▶ _TASK ITEM_: Could you retype all of the data below exactly as given?

::::::::::

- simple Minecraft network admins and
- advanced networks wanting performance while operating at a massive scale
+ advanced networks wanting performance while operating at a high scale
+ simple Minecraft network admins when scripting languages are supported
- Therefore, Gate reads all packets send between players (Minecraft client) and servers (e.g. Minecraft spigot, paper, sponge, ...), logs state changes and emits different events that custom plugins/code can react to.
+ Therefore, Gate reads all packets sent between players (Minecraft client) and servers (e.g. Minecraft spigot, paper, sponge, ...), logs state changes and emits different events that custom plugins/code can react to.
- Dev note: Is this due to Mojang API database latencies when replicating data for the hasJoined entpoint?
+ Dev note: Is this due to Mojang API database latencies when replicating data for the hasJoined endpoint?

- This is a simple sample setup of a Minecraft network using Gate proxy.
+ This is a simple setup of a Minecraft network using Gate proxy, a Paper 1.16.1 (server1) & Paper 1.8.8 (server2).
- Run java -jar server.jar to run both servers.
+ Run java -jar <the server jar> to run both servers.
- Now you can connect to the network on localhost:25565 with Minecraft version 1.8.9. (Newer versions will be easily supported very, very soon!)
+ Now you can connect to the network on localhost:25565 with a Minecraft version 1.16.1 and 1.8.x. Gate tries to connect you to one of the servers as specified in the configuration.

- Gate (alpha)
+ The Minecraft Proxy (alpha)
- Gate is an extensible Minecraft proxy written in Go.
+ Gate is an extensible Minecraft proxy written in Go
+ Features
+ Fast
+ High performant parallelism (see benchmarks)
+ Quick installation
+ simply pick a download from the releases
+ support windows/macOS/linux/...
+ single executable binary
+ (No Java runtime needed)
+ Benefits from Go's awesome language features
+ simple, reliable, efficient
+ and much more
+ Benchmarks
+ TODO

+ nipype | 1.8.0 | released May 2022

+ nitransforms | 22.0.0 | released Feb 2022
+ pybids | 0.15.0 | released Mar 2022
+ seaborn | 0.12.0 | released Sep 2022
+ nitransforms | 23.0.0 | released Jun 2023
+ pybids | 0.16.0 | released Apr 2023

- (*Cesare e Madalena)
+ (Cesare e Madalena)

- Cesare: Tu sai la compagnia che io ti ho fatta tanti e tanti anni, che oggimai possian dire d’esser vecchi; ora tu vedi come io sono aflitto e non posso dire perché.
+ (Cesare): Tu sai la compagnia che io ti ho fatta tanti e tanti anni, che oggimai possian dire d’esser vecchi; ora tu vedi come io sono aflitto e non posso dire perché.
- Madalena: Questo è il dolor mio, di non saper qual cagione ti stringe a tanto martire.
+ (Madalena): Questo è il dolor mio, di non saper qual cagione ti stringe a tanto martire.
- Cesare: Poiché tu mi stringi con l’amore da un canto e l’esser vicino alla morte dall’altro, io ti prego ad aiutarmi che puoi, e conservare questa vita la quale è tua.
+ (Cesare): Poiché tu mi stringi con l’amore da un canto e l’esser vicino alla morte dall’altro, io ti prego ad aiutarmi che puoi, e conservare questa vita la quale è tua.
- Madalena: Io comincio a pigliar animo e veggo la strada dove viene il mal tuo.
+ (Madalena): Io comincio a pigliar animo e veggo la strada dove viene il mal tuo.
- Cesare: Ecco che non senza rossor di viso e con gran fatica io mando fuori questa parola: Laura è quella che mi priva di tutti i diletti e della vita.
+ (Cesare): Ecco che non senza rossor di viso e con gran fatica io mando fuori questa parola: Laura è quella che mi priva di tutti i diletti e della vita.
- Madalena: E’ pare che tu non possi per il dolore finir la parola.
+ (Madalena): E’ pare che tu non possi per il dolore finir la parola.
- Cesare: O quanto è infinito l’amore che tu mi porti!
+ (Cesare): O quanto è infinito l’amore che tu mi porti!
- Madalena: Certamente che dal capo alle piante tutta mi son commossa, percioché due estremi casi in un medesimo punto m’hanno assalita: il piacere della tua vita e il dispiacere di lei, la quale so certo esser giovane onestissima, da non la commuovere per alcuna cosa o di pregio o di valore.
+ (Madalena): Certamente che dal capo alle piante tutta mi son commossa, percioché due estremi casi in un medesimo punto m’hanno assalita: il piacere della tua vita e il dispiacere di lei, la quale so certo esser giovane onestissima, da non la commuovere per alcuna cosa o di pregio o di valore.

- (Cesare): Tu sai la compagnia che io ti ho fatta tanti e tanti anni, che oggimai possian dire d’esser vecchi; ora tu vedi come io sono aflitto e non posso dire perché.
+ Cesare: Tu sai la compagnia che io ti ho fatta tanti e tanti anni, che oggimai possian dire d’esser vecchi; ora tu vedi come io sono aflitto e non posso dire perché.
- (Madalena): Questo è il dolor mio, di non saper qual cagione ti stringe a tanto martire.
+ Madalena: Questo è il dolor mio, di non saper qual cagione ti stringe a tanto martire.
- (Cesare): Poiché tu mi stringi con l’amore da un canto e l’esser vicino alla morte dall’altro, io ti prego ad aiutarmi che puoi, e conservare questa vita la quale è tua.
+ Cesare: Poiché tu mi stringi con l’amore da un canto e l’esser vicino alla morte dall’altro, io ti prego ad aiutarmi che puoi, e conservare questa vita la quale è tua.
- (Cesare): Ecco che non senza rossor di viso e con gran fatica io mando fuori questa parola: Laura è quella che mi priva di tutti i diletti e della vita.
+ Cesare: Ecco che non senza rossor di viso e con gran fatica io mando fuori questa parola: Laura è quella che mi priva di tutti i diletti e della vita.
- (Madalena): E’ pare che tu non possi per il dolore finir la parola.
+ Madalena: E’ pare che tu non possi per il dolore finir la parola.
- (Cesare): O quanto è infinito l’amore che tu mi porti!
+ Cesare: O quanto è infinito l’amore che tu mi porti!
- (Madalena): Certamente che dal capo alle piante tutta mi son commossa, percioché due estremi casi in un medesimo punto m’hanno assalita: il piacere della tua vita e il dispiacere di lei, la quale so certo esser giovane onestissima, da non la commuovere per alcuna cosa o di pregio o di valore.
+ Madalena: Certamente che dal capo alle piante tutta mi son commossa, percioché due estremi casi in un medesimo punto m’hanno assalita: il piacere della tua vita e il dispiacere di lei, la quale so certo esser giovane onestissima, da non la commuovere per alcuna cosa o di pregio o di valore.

::::::::::

▶ _ANSWER TO THIS PROBLEM_:
- simple Minecraft network admins and
- advanced networks wanting performance while operating at a massive scale
+ advanced networks wanting performance while operating at a high scale
+ simple Minecraft network admins when scripting languages are supported
- Therefore, Gate reads all packets send between players (Minecraft client) and servers (e.g. Minecraft spigot, paper, sponge, ...), logs state changes and emits different events that custom plugins/code can react to.
+ Therefore, Gate reads all packets sent between players (Minecraft client) and servers (e.g. Minecraft spigot, paper, sponge, ...), logs state changes and emits different events that custom plugins/code can react to.
- Dev note: Is this due to Mojang API database latencies when replicating data for the hasJoined entpoint?
+ Dev note: Is this due to Mojang API database latencies when replicating data for the hasJoined endpoint?

- This is a simple sample setup of a Minecraft network using Gate proxy.
+ This is a simple setup of a Minecraft network using Gate proxy, a Paper 1.16.1 (server1) & Paper 1.8.8 (server2).
- Run java -jar server.jar to run both servers.
+ Run java -jar <the server jar> to run both servers.
- Now you can connect to the network on localhost:25565 with Minecraft version 1.8.9. (Newer versions will be easily supported very, very soon!)
+ Now you can connect to the network on localhost:25565 with a Minecraft version 1.16.1 and 1.8.x. Gate tries to connect you to one of the servers as specified in the configuration.

- Gate (alpha)
+ The Minecraft Proxy (alpha)
- Gate is an extensible Minecraft proxy written in Go.
+ Gate is an extensible Minecraft proxy written in Go
+ Features
+ Fast
+ High performant parallelism (see benchmarks)
+ Quick installation
+ simply pick a download from the releases
+ support windows/macOS/linux/...
+ single executable binary
+ (No Java runtime needed)
+ Benefits from Go's awesome language features
+ simple, reliable, efficient
+ and much more
+ Benchmarks
+ TODO

+ nipype | 1.8.0 | released May 2022

+ nitransforms | 22.0.0 | released Feb 2022
+ pybids | 0.15.0 | released Mar 2022
+ seaborn | 0.12.0 | released Sep 2022
+ nitransforms | 23.0.0 | released Jun 2023
+ pybids | 0.16.0 | released Apr 2023

- (*Cesare e Madalena)
+ (Cesare e Madalena)

- Cesare: Tu sai la compagnia che io ti ho fatta tanti e tanti anni, che oggimai possian dire d’esser vecchi; ora tu vedi come io sono aflitto e non posso dire perché.
+ (Cesare): Tu sai la compagnia che io ti ho fatta tanti e tanti anni, che oggimai possian dire d’esser vecchi; ora tu vedi come io sono aflitto e non posso dire perché.
- Madalena: Questo è il dolor mio, di non saper qual cagione ti stringe a tanto martire.
+ (Madalena): Questo è il dolor mio, di non saper qual cagione ti stringe a tanto martire.
- Cesare: Poiché tu mi stringi con l’amore da un canto e l’esser vicino alla morte dall’altro, io ti prego ad aiutarmi che puoi, e conservare questa vita la quale è tua.
+ (Cesare): Poiché tu mi stringi con l’amore da un canto e l’esser vicino alla morte dall’altro, io ti prego ad aiutarmi che puoi, e conservare questa vita la quale è tua.
- Madalena: Io comincio a pigliar animo e veggo la strada dove viene il mal tuo.
+ (Madalena): Io comincio a pigliar animo e veggo la strada dove viene il mal tuo.
- Cesare: Ecco che non senza rossor di viso e con gran fatica io mando fuori questa parola: Laura è quella che mi priva di tutti i diletti e della vita.
+ (Cesare): Ecco che non senza rossor di viso e con gran fatica io mando fuori questa parola: Laura è quella che mi priva di tutti i diletti e della vita.
- Madalena: E’ pare che tu non possi per il dolore finir la parola.
+ (Madalena): E’ pare che tu non possi per il dolore finir la parola.
- Cesare: O quanto è infinito l’amore che tu mi porti!
+ (Cesare): O quanto è infinito l’amore che tu mi porti!
- Madalena: Certamente che dal capo alle piante tutta mi son commossa, percioché due estremi casi in un medesimo punto m’hanno assalita: il piacere della tua vita e il dispiacere di lei, la quale so certo esser giovane onestissima, da non la commuovere per alcuna cosa o di pregio o di valore.
+ (Madalena): Certamente che dal capo alle piante tutta mi son commossa, percioché due estremi casi in un medesimo punto m’hanno assalita: il piacere della tua vita e il dispiacere di lei, la quale so certo esser giovane onestissima, da non la commuovere per alcuna cosa o di pregio o di valore.

- (Cesare): Tu sai la compagnia che io ti ho fatta tanti e tanti anni, che oggimai possian dire d’esser vecchi; ora tu vedi come io sono aflitto e non posso dire perché.
+ Cesare: Tu sai la compagnia che io ti ho fatta tanti e tanti anni, che oggimai possian dire d’esser vecchi; ora tu vedi come io sono aflitto e non posso dire perché.
- (Madalena): Questo è il dolor mio, di non saper qual cagione ti stringe a tanto martire.
+ Madalena: Questo è il dolor mio, di non saper qual cagione ti stringe a tanto martire.
- (Cesare): Poiché tu mi stringi con l’amore da un canto e l’esser vicino alla morte dall’altro, io ti prego ad aiutarmi che puoi, e conservare questa vita la quale è tua.
+ Cesare: Poiché tu mi stringi con l’amore da un canto e l’esser vicino alla morte dall’altro, io ti prego ad aiutarmi che puoi, e conservare questa vita la quale è tua.
- (Cesare): Ecco che non senza rossor di viso e con gran fatica io mando fuori questa parola: Laura è quella che mi priva di tutti i diletti e della vita.
+ Cesare: Ecco che non senza rossor di viso e con gran fatica io mando fuori questa parola: Laura è quella che mi priva di tutti i diletti e della vita.
- (Madalena): E’ pare che tu non possi per il dolore finir la parola.
+ Madalena: E’ pare che tu non possi per il dolore finir la parola.
- (Cesare): O quanto è infinito l’amore che tu mi porti!
+ Cesare: O quanto è infinito l’amore che tu mi porti!
- (Madalena): Certamente che dal capo alle piante tutta mi son commossa, percioché due estremi casi in un medesimo punto m’hanno assalita: il piacere della tua vita e il dispiacere di lei, la quale so certo esser giovane onestissima, da non la commuovere per alcuna cosa o di pregio o di valore.
+ Madalena: Certamente che dal capo alle piante tutta mi son commossa, percioché due estremi casi in un medesimo punto m’hanno assalita: il piacere della tua vita e il dispiacere di lei, la quale so certo esser giovane onestissima, da non la commuovere per alcuna cosa o di pregio o di valore.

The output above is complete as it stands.